Eyelid Hygiene: This is the most important recommendation of all and it applies to everyone, from birth to 100 years+. Clean eyelids that are free of debris, dead skin cells, eyelash mites (demodex), and an overgrowth of bacteria mean healthy eyes for a lifetime. It’s as simple as using ahypochlorous acid eyelid cleanser twice per day. All you have to do is close your eyes, spray it on, rub it in, and let it dry!
Now onto this important distinction and one of the main questions we are asked when discussing either of these medications. Which is better? Well, one main difference between Restasis, a decade-old medication used to treat dry eye, and Xiidra, is that Xiidra is approved to treat not just dry eye signs but its symptoms as well. That distinction is because of the nature of the product.
Xiidra stops a chemical chain reaction in the cells. When the drop hits the eye, the drop binds with proteins in the cells that stop the signals that would otherwise create many of the problems and symptoms of dry eye including itching, burning, pain, and redness. This effect can be noticed quite quickly!
Restasis, on the other hand, is a slower process. Although the exact mechanism of action is also unknown, we do know that it contains a topical immunomodulator with anti-inflammatory effects. Over time, this medication helps the eyes produce more of their own high quality tears which, in turn, helps the patient feel relief.
The important thing to note with both of these medications is that they are not artificial tears. They’re not designed to give you immediate relief because they’re healing your eyes from the inside out, not simply putting a bandaid on the problem. Healing takes time.
FAQs about Xiidra
What is the difference between Xiidra and Restasis?
Made up of Lifitegrast 5%, Xiidra is a new class of medication that is the first to be a lymphocyte function associated antigen-1 (LFA-1) antagonist. The exact mechanism of action is unknown for Restasis (Cyclosporine Ophthalmic Emulsion) 0.05%, but we do know that it belongs to a class of medications called calcineurin inhibitor immunosuppressants. Xiidra and Restasis are both available by prescription only.

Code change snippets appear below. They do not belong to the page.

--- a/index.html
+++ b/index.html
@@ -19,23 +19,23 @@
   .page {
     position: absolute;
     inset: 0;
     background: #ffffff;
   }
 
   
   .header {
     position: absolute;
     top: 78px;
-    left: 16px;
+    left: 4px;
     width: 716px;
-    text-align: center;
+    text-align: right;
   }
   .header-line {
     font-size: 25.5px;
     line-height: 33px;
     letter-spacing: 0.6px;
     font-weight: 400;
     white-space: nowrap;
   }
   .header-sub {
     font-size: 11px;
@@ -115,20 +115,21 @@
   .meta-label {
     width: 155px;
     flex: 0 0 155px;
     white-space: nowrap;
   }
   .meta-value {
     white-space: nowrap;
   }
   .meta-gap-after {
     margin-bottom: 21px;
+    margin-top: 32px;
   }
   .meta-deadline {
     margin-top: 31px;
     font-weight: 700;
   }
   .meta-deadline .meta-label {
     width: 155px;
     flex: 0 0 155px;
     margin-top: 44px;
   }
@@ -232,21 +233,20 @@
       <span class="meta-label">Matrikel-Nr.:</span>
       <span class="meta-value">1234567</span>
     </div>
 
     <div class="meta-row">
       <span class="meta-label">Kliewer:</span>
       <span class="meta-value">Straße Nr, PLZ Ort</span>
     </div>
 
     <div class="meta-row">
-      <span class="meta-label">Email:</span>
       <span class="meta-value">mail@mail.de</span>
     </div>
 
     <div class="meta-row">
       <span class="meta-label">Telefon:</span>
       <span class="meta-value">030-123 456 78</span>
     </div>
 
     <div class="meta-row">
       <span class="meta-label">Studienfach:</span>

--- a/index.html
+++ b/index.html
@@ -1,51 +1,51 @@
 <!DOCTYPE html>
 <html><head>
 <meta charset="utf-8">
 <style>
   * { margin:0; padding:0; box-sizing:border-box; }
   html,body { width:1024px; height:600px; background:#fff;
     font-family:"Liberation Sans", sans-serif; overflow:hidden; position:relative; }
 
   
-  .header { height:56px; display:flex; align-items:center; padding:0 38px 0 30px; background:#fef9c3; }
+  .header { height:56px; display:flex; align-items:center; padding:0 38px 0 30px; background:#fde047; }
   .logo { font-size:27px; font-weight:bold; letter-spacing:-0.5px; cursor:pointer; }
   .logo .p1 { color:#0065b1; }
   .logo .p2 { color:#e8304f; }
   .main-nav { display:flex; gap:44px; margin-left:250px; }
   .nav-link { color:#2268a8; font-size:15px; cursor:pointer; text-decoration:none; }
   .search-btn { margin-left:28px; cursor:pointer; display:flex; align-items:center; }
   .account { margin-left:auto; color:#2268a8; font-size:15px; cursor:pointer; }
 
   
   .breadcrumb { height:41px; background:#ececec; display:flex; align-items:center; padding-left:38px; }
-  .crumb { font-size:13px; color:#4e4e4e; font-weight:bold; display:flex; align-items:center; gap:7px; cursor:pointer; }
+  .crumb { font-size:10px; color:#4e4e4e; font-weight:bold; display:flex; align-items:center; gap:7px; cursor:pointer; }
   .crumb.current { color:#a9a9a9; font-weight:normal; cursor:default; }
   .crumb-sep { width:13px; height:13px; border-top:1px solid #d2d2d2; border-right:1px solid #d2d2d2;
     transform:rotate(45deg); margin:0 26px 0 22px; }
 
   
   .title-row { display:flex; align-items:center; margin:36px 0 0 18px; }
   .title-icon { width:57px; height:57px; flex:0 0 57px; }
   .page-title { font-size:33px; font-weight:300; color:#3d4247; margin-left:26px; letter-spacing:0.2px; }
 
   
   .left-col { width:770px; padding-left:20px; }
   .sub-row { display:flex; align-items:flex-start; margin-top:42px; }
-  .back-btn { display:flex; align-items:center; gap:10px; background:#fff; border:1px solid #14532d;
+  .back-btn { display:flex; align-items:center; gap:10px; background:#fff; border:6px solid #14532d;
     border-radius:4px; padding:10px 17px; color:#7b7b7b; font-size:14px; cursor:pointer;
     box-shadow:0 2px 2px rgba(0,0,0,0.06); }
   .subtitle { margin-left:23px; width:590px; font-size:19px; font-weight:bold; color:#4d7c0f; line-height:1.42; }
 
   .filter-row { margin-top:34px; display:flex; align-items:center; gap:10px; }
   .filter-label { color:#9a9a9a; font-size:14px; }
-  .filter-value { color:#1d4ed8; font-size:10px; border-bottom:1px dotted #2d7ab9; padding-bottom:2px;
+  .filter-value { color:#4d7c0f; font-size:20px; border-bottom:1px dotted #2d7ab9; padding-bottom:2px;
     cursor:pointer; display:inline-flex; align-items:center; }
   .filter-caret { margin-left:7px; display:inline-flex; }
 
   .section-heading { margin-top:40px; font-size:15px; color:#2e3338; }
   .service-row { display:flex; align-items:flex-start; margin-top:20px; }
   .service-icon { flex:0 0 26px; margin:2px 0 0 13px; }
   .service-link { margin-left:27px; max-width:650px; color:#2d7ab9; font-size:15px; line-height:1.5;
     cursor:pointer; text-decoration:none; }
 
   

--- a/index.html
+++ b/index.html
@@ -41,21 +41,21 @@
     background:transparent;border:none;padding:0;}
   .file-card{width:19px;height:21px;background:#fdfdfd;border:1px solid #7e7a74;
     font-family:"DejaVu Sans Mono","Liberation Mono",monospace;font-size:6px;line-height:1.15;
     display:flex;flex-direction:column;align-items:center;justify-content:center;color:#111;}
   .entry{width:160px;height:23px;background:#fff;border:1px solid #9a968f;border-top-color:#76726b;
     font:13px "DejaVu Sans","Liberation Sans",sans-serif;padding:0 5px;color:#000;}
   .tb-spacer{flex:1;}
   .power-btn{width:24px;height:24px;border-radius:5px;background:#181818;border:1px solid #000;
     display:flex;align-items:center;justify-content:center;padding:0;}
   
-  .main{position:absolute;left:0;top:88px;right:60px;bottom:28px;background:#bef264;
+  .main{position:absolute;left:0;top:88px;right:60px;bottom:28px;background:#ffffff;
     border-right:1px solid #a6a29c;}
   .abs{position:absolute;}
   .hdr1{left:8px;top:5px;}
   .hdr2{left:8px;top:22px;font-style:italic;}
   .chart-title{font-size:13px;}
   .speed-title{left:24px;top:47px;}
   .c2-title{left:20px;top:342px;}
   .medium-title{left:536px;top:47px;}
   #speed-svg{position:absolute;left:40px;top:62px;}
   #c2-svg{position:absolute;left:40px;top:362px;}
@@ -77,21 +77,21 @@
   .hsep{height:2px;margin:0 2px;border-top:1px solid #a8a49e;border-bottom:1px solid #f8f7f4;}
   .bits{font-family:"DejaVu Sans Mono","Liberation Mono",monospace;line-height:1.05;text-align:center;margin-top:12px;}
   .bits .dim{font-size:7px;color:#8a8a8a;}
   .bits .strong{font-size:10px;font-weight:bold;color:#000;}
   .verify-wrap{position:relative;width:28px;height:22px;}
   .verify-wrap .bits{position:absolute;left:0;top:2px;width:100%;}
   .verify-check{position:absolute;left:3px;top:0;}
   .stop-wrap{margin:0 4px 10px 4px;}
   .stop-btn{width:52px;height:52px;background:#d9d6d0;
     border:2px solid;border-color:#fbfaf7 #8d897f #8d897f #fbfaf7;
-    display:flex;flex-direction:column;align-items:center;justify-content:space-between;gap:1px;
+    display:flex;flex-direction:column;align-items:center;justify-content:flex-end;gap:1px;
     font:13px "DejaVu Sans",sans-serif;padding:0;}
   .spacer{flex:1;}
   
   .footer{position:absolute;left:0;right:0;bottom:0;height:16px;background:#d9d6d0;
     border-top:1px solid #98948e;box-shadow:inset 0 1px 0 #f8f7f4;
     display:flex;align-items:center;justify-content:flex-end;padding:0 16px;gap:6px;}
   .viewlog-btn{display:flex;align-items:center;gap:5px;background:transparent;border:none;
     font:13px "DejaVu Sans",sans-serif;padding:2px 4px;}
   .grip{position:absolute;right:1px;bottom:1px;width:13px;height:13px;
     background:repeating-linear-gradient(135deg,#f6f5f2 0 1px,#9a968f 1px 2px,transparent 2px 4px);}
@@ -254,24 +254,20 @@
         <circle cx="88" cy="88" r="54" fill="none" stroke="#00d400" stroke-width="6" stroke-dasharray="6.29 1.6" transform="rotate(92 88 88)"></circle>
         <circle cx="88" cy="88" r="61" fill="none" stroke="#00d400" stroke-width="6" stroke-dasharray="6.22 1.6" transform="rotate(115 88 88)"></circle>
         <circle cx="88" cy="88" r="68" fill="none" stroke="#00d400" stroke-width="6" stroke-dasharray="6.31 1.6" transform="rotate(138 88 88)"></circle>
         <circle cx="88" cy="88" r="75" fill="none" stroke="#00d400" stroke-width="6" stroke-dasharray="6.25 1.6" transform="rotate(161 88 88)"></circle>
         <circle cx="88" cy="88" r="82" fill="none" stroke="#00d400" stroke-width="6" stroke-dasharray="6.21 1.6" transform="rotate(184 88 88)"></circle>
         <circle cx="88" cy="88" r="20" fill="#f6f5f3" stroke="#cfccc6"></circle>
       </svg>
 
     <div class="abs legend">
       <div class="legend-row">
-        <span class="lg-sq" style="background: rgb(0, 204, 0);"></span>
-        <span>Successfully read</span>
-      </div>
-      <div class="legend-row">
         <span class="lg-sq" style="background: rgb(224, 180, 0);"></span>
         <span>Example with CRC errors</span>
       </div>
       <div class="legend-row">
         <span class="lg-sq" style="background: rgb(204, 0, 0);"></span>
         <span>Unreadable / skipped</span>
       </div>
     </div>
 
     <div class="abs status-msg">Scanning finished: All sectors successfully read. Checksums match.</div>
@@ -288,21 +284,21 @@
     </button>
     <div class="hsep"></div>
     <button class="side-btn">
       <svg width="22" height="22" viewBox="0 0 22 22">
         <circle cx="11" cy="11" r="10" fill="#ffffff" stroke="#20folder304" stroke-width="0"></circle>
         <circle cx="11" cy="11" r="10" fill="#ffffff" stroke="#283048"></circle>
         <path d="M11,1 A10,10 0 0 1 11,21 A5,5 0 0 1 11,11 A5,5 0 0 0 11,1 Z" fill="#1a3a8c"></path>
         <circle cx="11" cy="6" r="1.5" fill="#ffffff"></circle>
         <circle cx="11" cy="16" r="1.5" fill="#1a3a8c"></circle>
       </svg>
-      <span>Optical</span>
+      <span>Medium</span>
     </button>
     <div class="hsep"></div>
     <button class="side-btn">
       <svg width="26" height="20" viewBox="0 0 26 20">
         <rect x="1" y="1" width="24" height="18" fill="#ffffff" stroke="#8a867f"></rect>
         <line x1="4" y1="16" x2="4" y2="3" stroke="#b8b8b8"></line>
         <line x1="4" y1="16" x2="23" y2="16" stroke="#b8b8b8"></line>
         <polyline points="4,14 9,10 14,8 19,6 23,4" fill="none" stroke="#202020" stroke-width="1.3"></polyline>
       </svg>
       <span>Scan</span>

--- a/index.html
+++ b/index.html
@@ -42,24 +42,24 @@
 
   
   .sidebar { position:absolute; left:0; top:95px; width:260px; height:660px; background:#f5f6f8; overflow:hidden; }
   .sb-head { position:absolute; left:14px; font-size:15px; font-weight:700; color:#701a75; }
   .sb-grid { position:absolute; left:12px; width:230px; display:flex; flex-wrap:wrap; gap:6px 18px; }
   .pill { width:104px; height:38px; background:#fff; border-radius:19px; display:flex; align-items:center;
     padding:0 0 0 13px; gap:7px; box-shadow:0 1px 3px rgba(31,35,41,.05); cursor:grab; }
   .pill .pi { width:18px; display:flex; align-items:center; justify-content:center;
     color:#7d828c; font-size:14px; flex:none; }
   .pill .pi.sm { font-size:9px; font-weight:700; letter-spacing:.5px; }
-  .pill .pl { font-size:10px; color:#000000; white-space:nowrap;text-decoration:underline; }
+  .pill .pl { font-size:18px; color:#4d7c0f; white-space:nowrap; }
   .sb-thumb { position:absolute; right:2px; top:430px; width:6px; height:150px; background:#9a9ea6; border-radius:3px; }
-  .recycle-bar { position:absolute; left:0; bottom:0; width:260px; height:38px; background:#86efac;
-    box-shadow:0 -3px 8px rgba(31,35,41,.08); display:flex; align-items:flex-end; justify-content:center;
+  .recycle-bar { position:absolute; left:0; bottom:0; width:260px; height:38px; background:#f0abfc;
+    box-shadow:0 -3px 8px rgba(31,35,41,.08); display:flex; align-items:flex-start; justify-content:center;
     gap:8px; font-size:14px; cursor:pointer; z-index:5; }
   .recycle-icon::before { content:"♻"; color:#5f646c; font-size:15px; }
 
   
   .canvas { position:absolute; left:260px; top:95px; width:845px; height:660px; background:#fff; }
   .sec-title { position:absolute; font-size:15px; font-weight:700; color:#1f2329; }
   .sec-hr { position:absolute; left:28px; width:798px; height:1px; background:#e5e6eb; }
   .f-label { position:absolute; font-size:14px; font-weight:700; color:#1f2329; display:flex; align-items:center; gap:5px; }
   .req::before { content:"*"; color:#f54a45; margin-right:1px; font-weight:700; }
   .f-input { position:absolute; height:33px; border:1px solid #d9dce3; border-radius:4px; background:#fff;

Is Xiidra a better option than Restasis?
Restasis was the only dry eye medication available for 12 years for a reason. It work for many people! The downfall of Restasis is that it can take up to 6 months to fully kick in. You might not feel anything for months, and the side effects are stinging, burning, and dryness. Xiidra tends to work a little faster. You might feel the benefits in as little as 2 weeks and full benefits in 2 to 4 months. Is it better? This is patient dependent, since one person may react more favorably to Xiidra yet another patient may prefer Restasis.